Collection entries:
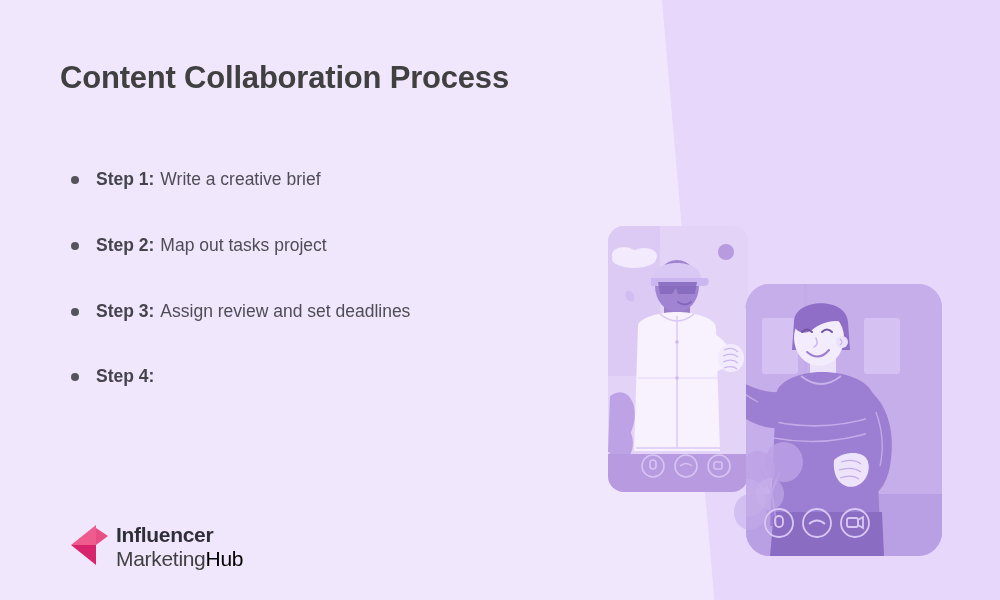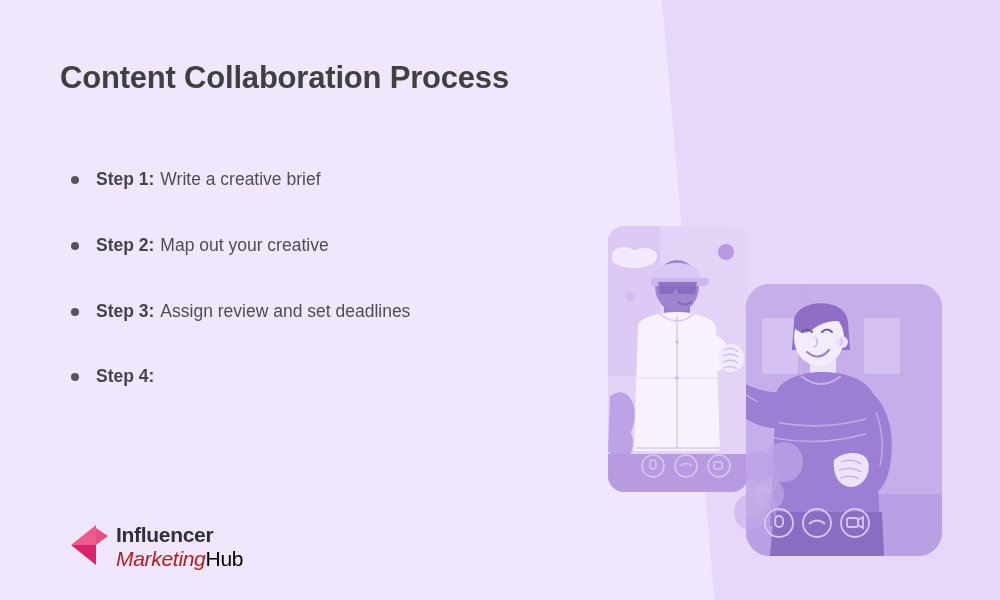--- a/index.html
+++ b/index.html
@@ -153,7 +153,7 @@
       <li class="step-item">
         <span class="step-bullet"></span>
         <span class="step-label">Step 2:</span>
-        <span class="step-text">Map out your creative</span>
+        <span class="step-text">Map out tasks project</span>
       </li>
 
       <li class="step-item">

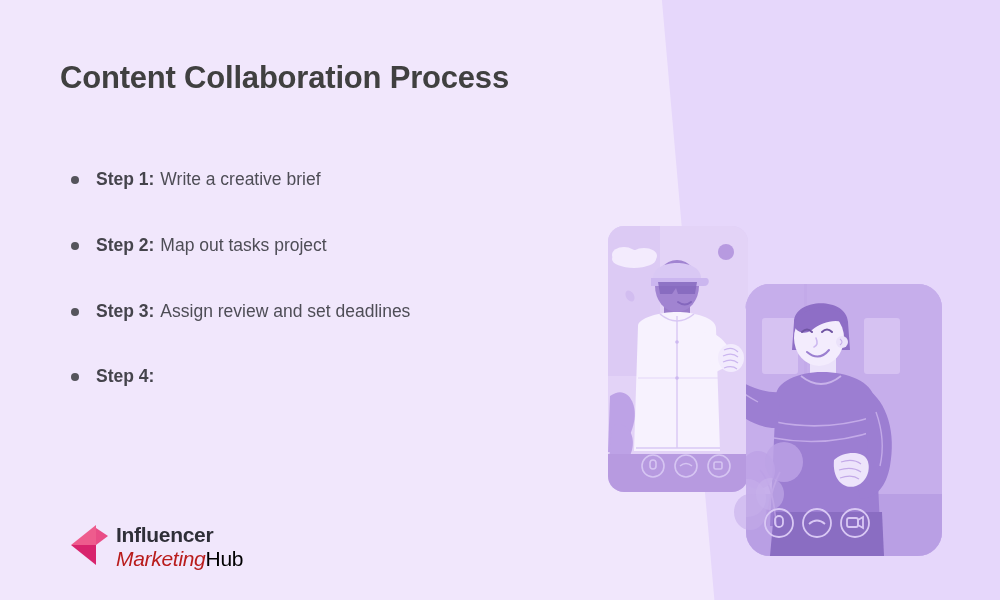--- a/index.html
+++ b/index.html
@@ -118,7 +118,7 @@
     letter-spacing: -0.3px;
     margin-top: 3px;
   }
-  .logo-marketing { color: #b91c1c; font-style: italic; }
+  .logo-marketing { color: #404040; }
   .logo-hub { color: #000000; }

▶ [Exercise details]
A verbatim copy of the data, free of pictures, is the expected answer.

▶ [Output for this task]
--- a/index.html
+++ b/index.html
@@ -153,7 +153,7 @@
       <li class="step-item">
         <span class="step-bullet"></span>
         <span class="step-label">Step 2:</span>
-        <span class="step-text">Map out your creative</span>
+        <span class="step-text">Map out tasks project</span>
       </li>
 
       <li class="step-item">

--- a/index.html
+++ b/index.html
@@ -118,7 +118,7 @@
     letter-spacing: -0.3px;
     margin-top: 3px;
   }
-  .logo-marketing { color: #b91c1c; font-style: italic; }
+  .logo-marketing { color: #404040; }
   .logo-hub { color: #000000; }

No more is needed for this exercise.